Don’t want wars, but won’t let interests be ignored: Russia


U.S. proposals better than NATO’s: Lavrov

Russia on Friday sent its strongest signal so far that it is willing to engage with U.S. security proposals and reiterated that it does not want war over Ukraine.

“If it depends on Russia, then there will be no war. We don’t want wars. But we also won’t allow our interests to be rudely trampled, to be ignored,” Foreign Minister Sergei Lavrov told Russian radio stations in an interview.

Russia has massed tens of thousands of troops near the Ukrainian border as it presses demands for a redrawing of post-Cold War security arrangements in Europe.

Mr. Lavrov said the West was ignoring Russia’s interests but there was at least “something” in written responses submitted by the U.S. and NATO on Wednesday to Russia’s proposals.

Mr. Lavrov said he expected to meet U.S. Secretary of State Antony Blinken again in the next couple of weeks. Their last meeting in Geneva produced no breakthrough but both sides agreed to keep talking.

Mr. Lavrov said, without giving details, that the U.S. counter-proposals were better than NATO’s. Russia was studying them and President Vladimir Putin would decide how to respond.

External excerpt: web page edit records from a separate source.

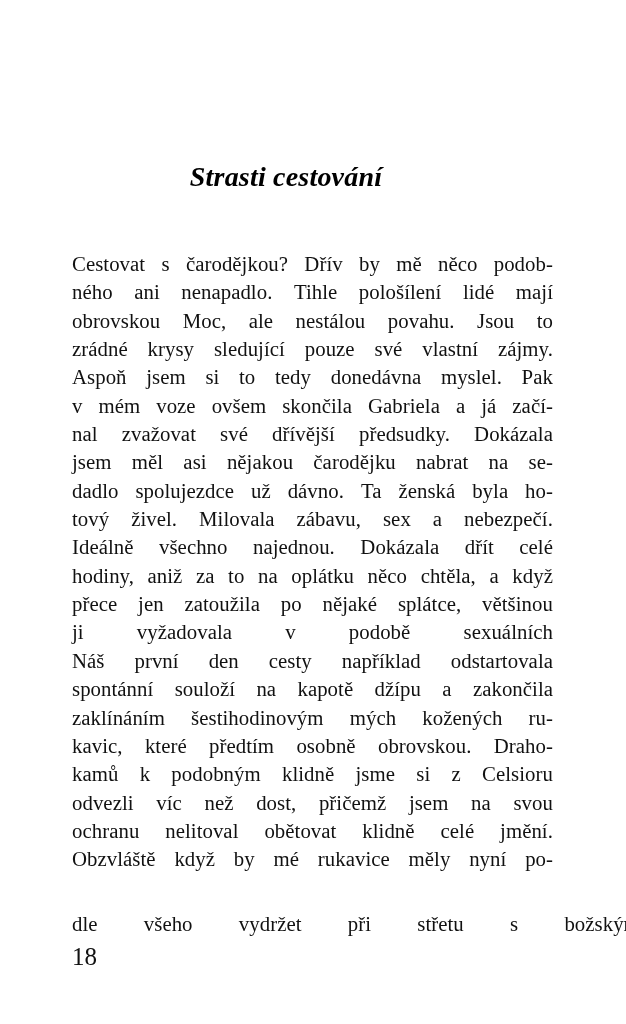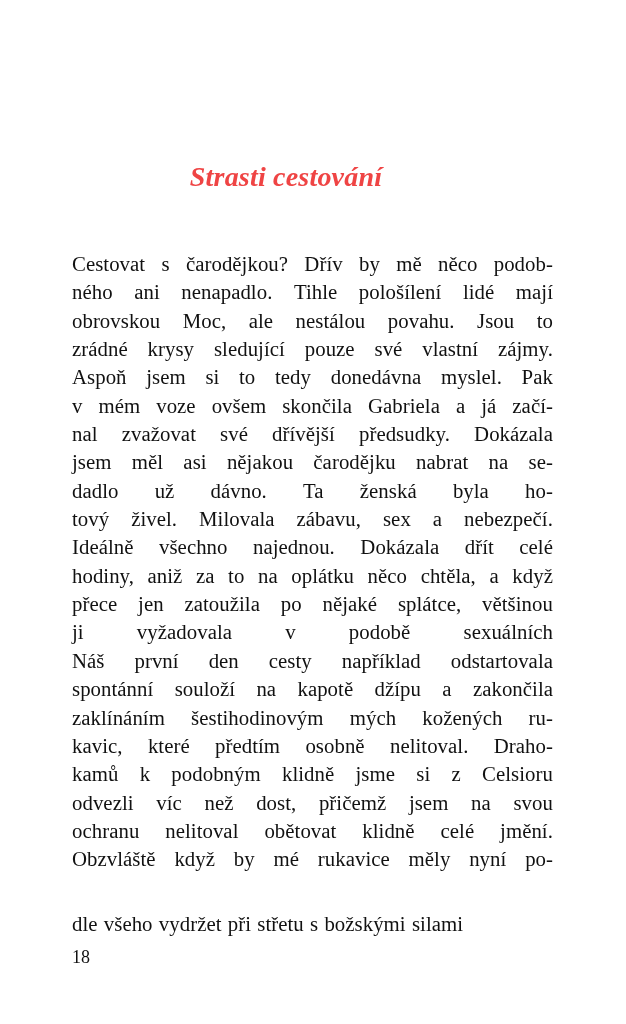"Strasti cestování" #chapter-title { color: #ef4444 -> #000000 }
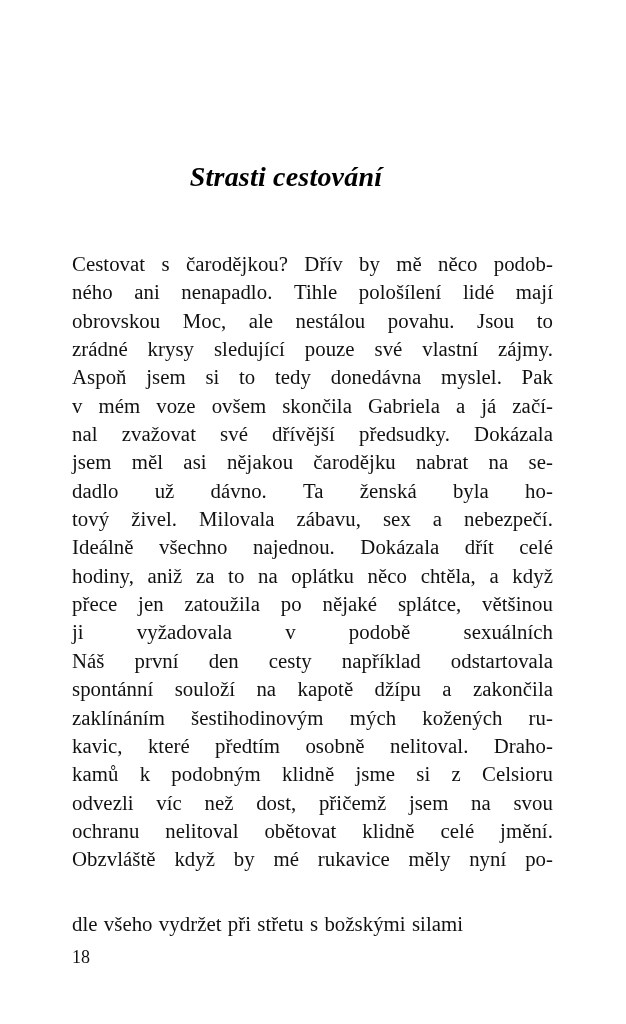"spolujezdce" span.w { html: none -> <span>spolujezdce</span> }
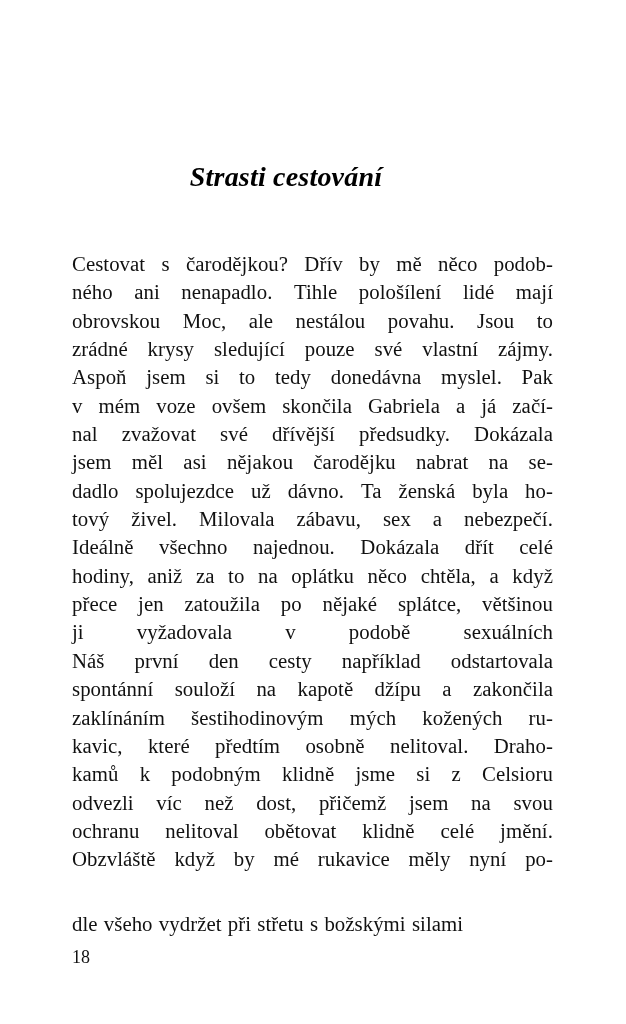"nelitoval." span.w { text: nelitoval -> obrovskou }
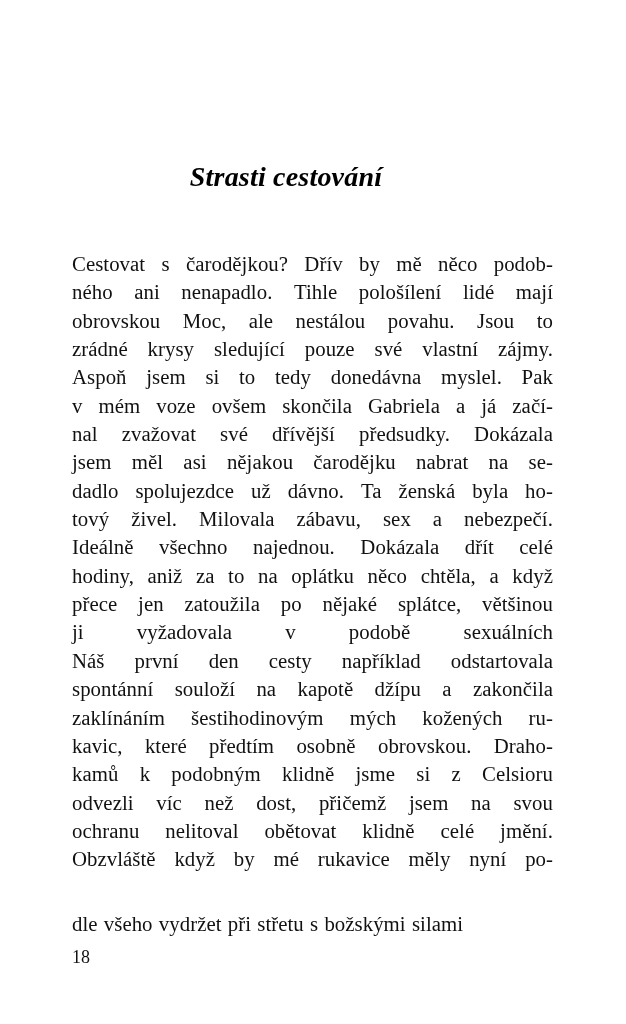"dle" .text-line.last-line { gap: none -> 40px }
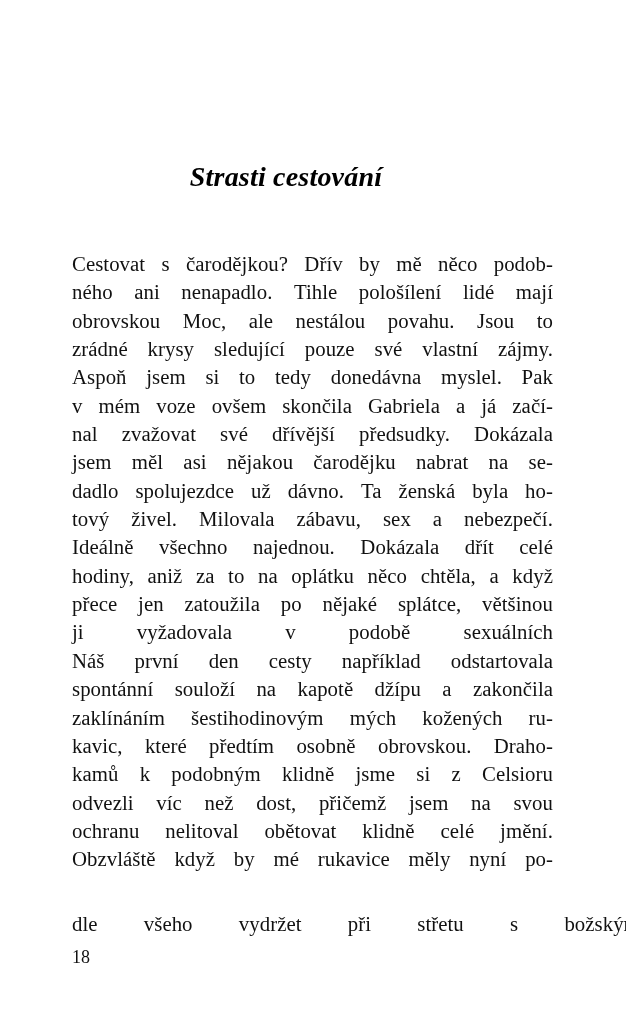"18" #page-number { font-size: 18px -> 25px }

While the U.S. and NATO responses have not been made public, both have stated they are willing to engage with Moscow on a series of topics, including arms control. The U.S. Ambassador to Moscow, John Sullivan, said Washington had raised the possibility of “reciprocal transparency measures… including on offensive weapons systems in Ukraine.”

The head of Germany’s BND foreign intelligence agency told Reuters that Russia was prepared to attack Ukraine but added: “I believe that the decision to attack has not yet been made”.

Belarusian leader Alexander Lukashenko, a close ally of Russia, said his country had absolutely no interest in a war and that conflict would break out only if Belarus or Russia were directly attacked.

The Kremlin said Mr. Putin would spend a “lot of time” discussing European security issues with Chinese President Xi Jinping when he visits Beijing next week for the opening of the Winter Olympics.

Mr. Putin also plans a meeting with German business people, following talks with Italian executives on Wednesday at which he underlined the importance of energy ties between Russia and Italy.

Italy’s government had urged companies not to take part in that call, at a moment when Western governments are trying to build unity over possible sanctions.

No date has been set for the German meeting, which could also be controversial, especially as Ukraine has expressed frustration over Berlin’s refusal to provide it with weapons to defend itself and what some countries sees as its ambivalence over possible sanctions against Russia.